In a recent interview I was asked to write a JSON parser :
The input I was given was something like below:
{
'key1': 'value1',
'key2': [key21, key22]
}
As simple as it may sound, I was stumped as I did not know how to write the parser (btw I am aware of JSON.parse() methods).
The question was to write your own parser.
It matters little that the above JSON is not in the right format. The parse should throw an error if it is not.
Can someone point me towards some technique I could have used to solve this problem.

Basically, you'll first have to scan through your string character by character in order to separate it into tokens.
{ and } are tokens. Let's call them 'START_OBJECT' and 'END_OBJECT';
[ and ] are also tokens.
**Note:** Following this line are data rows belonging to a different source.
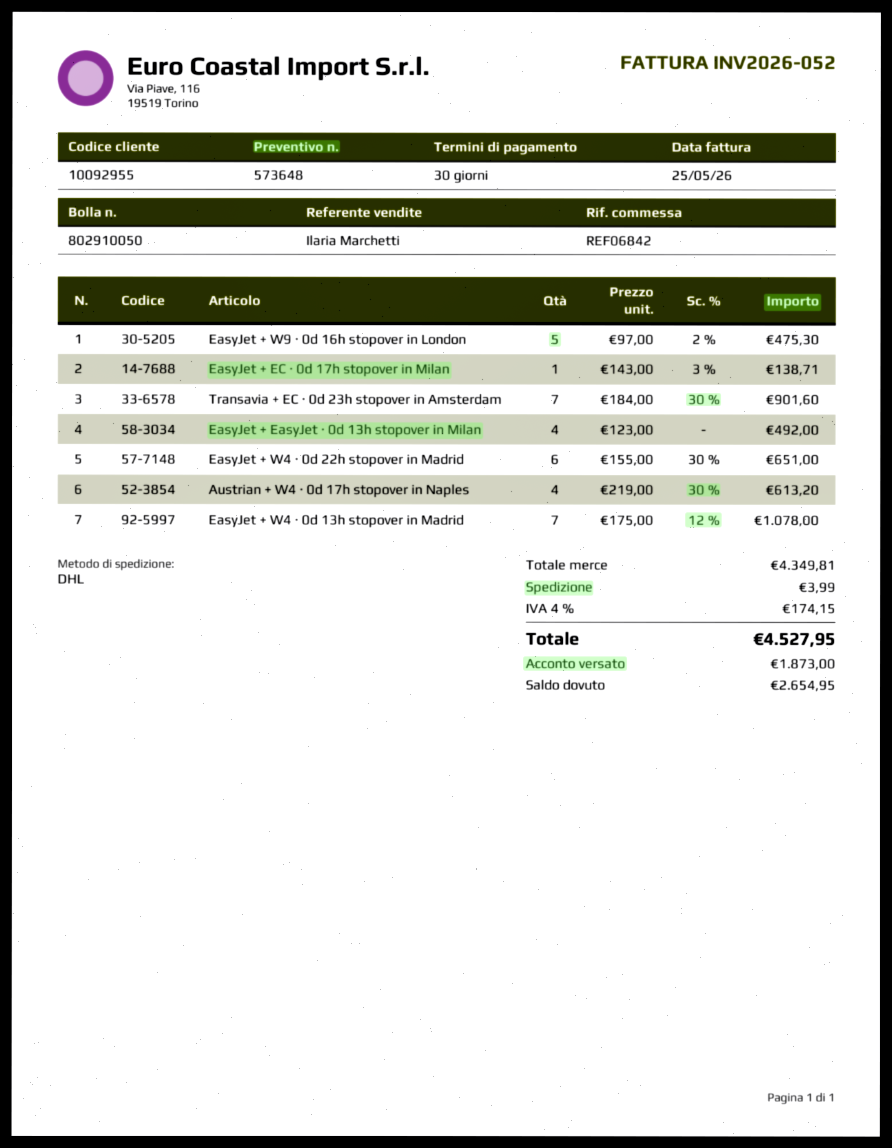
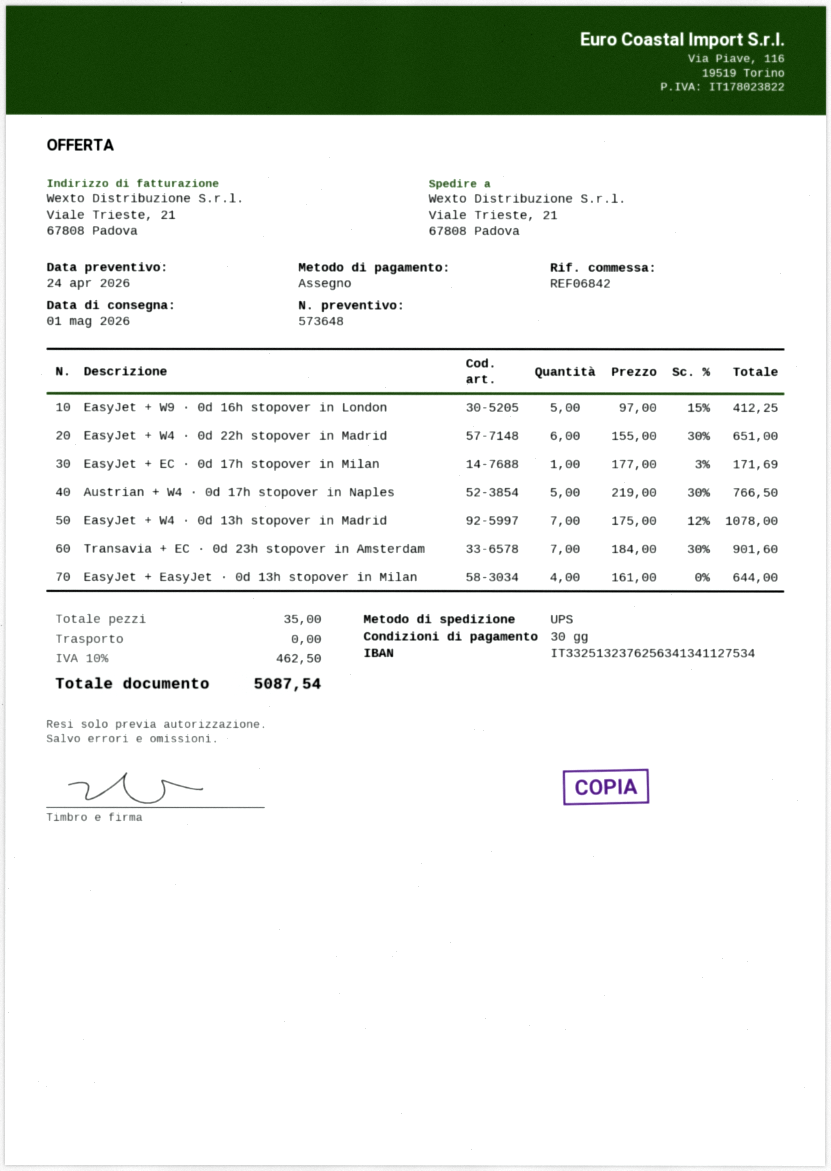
shipping method: DHL -> UPS
EasyJet + W9 · 0d 16h stopover in London: 5 x 97.00 - 2% = 475.30 -> 5 x 97.00 - 15% = 412.25
EasyJet + EC · 0d 17h stopover in Milan: 1 x 143.00 - 3% = 138.71 -> 1 x 177.00 - 3% = 171.69
EasyJet + EasyJet · 0d 13h stopover in Milan: 4 x 123.00 = 492.00 -> 4 x 161.00 = 644.00
Austrian + W4 · 0d 17h stopover in Naples: 4 x 219.00 - 30% = 613.20 -> 5 x 219.00 - 30% = 766.50
shipping: 3.99 -> 0.00
tax: 4% = 174.15 -> 10% = 462.50
total: 4527.95 -> 5087.54

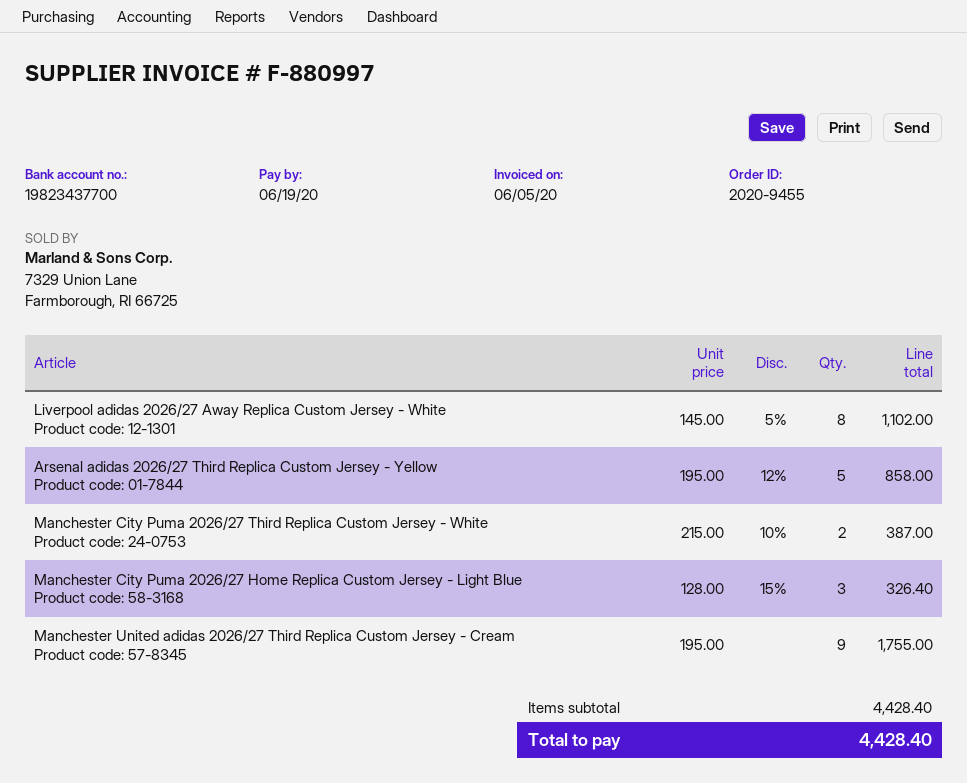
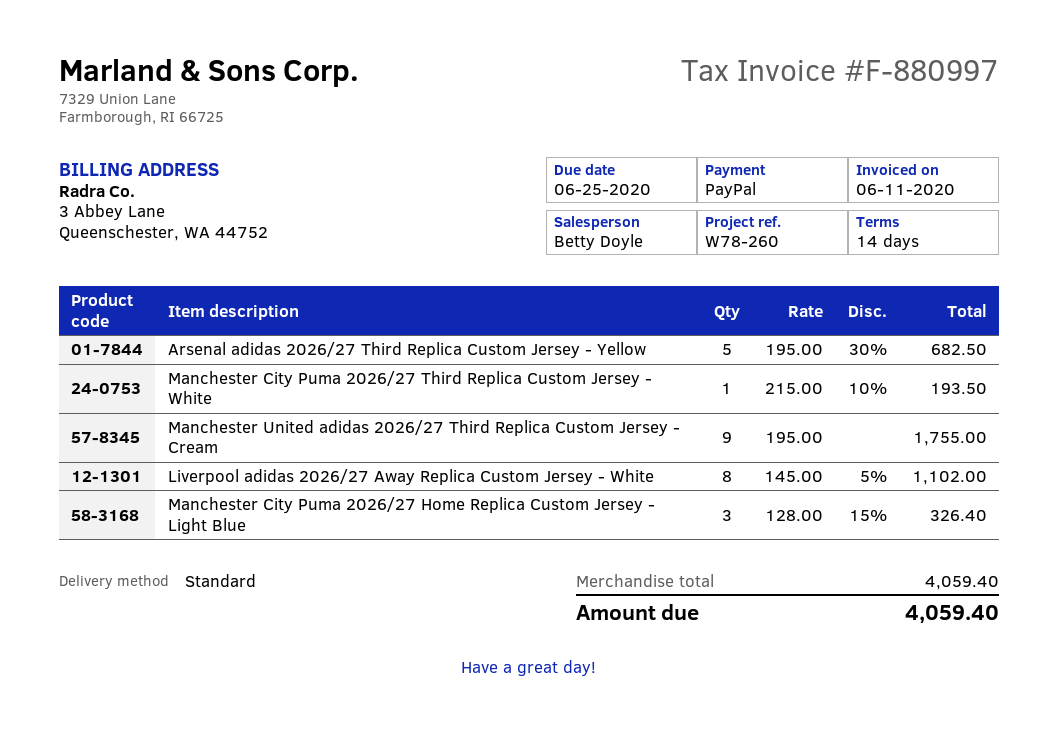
invoice date: 2020-06-05 -> 2020-06-11
due date: 2020-06-19 -> 2020-06-25
Arsenal adidas 2026/27 Third Replica Custom Jersey - Yellow: 5 x 195.00 - 12% = 858.00 -> 5 x 195.00 - 30% = 682.50
Manchester City Puma 2026/27 Third Replica Custom Jersey - White: 2 x 215.00 - 10% = 387.00 -> 1 x 215.00 - 10% = 193.50
subtotal: 4428.40 -> 4059.40
total: 4428.40 -> 4059.40

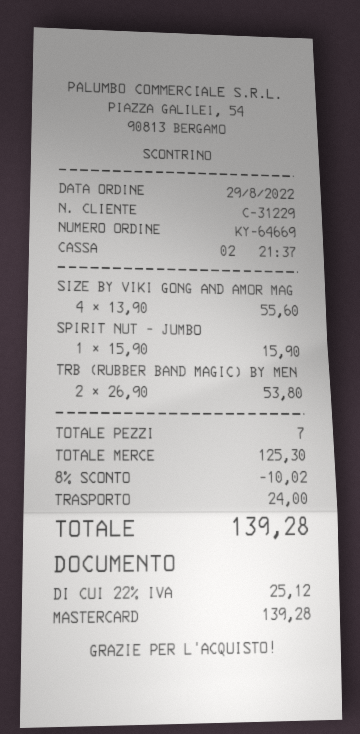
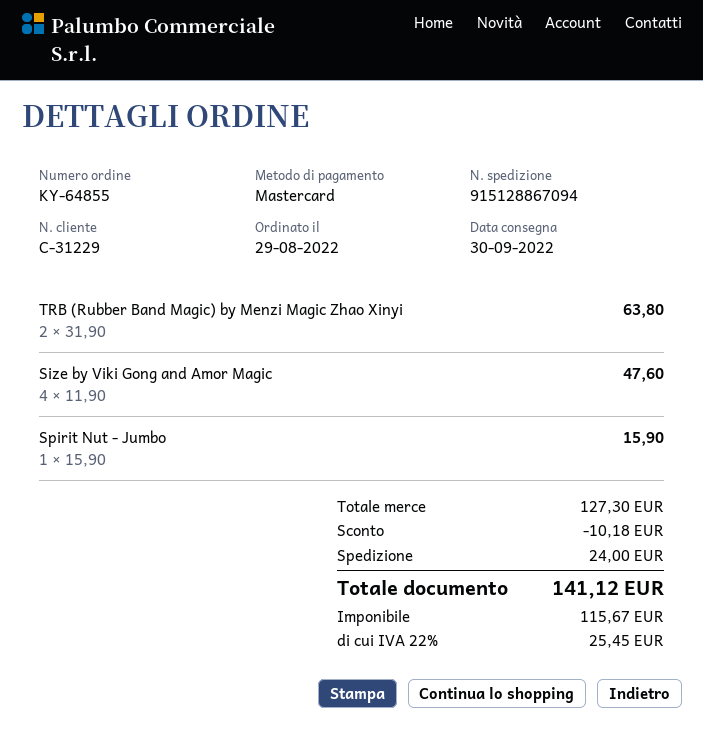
order number: KY-64669 -> KY-64855
SIZE BY VIKI GONG AND AMOR MAG: 4 x 13.90 = 55.60 -> 4 x 11.90 = 47.60
TRB (RUBBER BAND MAGIC) BY MEN: 2 x 26.90 = 53.80 -> 2 x 31.90 = 63.80
subtotal: 125.30 -> 127.30
discount: 10.02 -> 10.18
tax: 22% = 25.12 -> 22% = 25.45
total: 139.28 -> 141.12

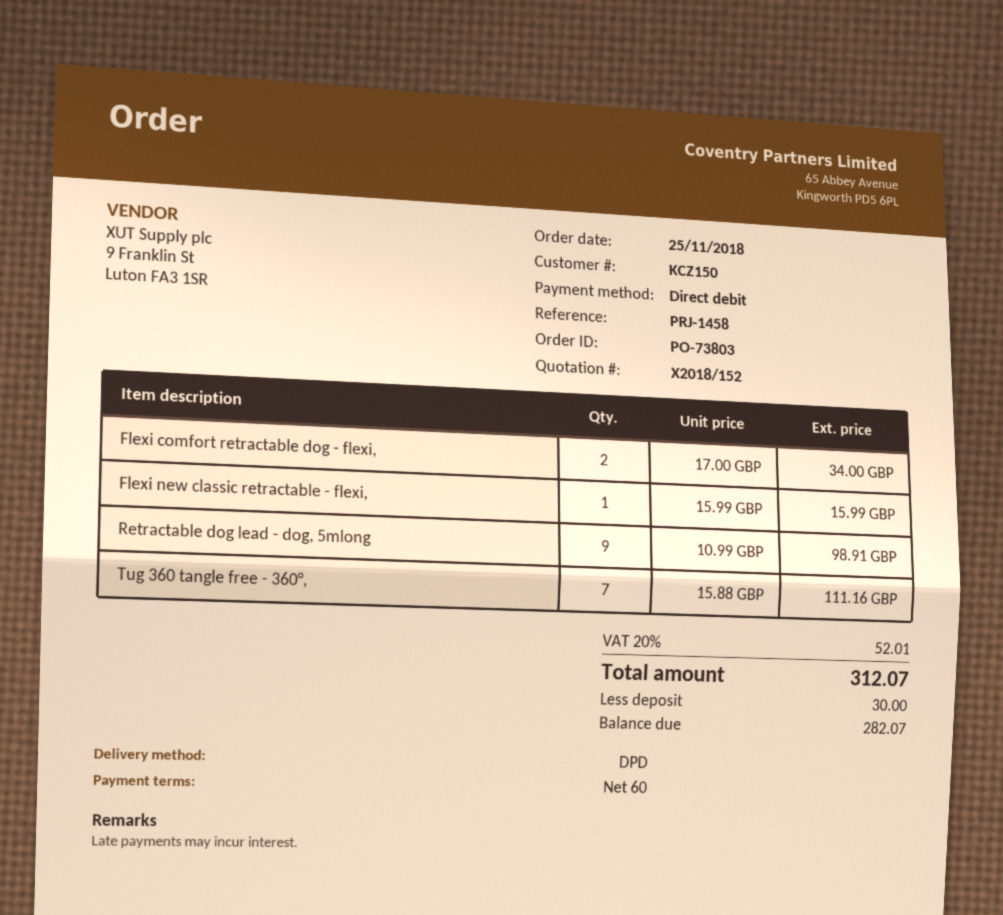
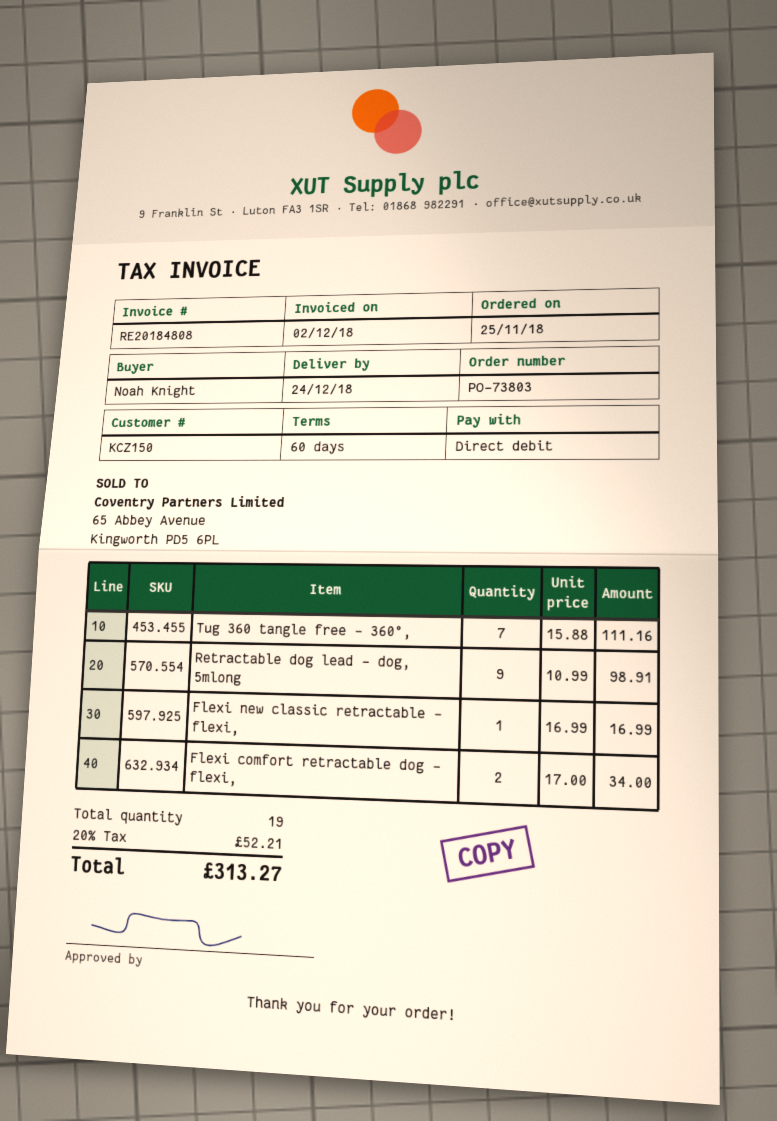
Flexi new classic retractable - flexi,: 1 x 15.99 = 15.99 -> 1 x 16.99 = 16.99
tax: 20% = 52.01 -> 20% = 52.21
total: 312.07 -> 313.27

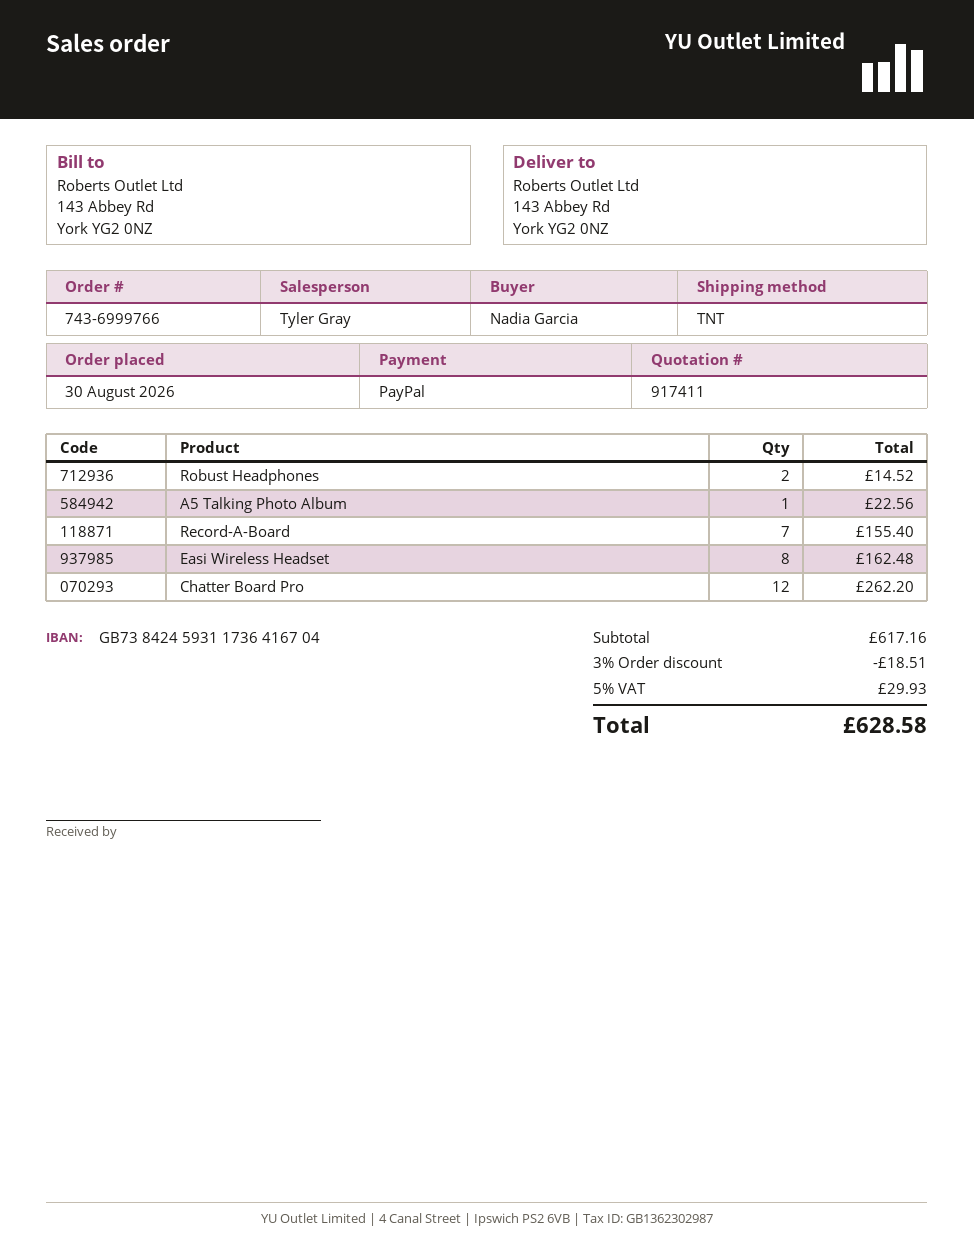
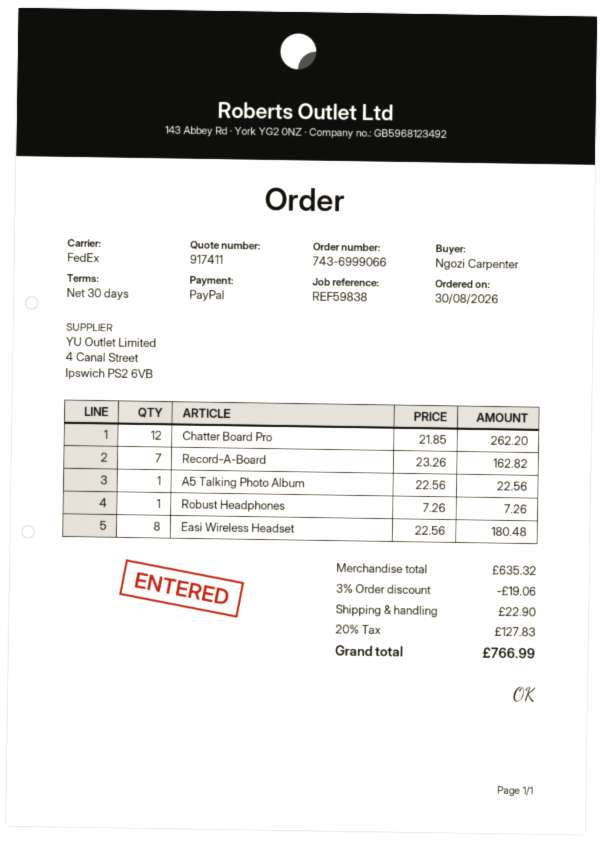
order number: 743-6999766 -> 743-6999066
ordered by: Nadia Garcia -> Ngozi Carpenter
shipping method: TNT -> FedEx
Robust Headphones: 2 for 14.52 -> 1 for 7.26
Record-A-Board: 7 for 155.40 -> 7 for 162.82
Easi Wireless Headset: 8 for 162.48 -> 8 for 180.48
subtotal: 617.16 -> 635.32
discount: 3% = 18.51 -> 3% = 19.06
shipping: none -> 22.90
tax: 5% = 29.93 -> 20% = 127.83
total: 628.58 -> 766.99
Let's call them 'START_ARRAY' and 'END_ARRAY';
: and , are tokens, too. Let's call them 'COLON' and 'COMMA';
'key1', 'key2' and 'value1' are 'STRING_CONSTANT' tokens, whose values are the strings themselves;
key21 and key22 are IDENTIFIER tokens, whose values are 'key21' and 'key22'
That initial part of the parsing process, where you break your source into tokens is called 'lexical analisis', and is the first step in the parsing process.
The next step would be the 'syntactical analysis', where you would figure out the actual structure of the source from the sequence of tokens.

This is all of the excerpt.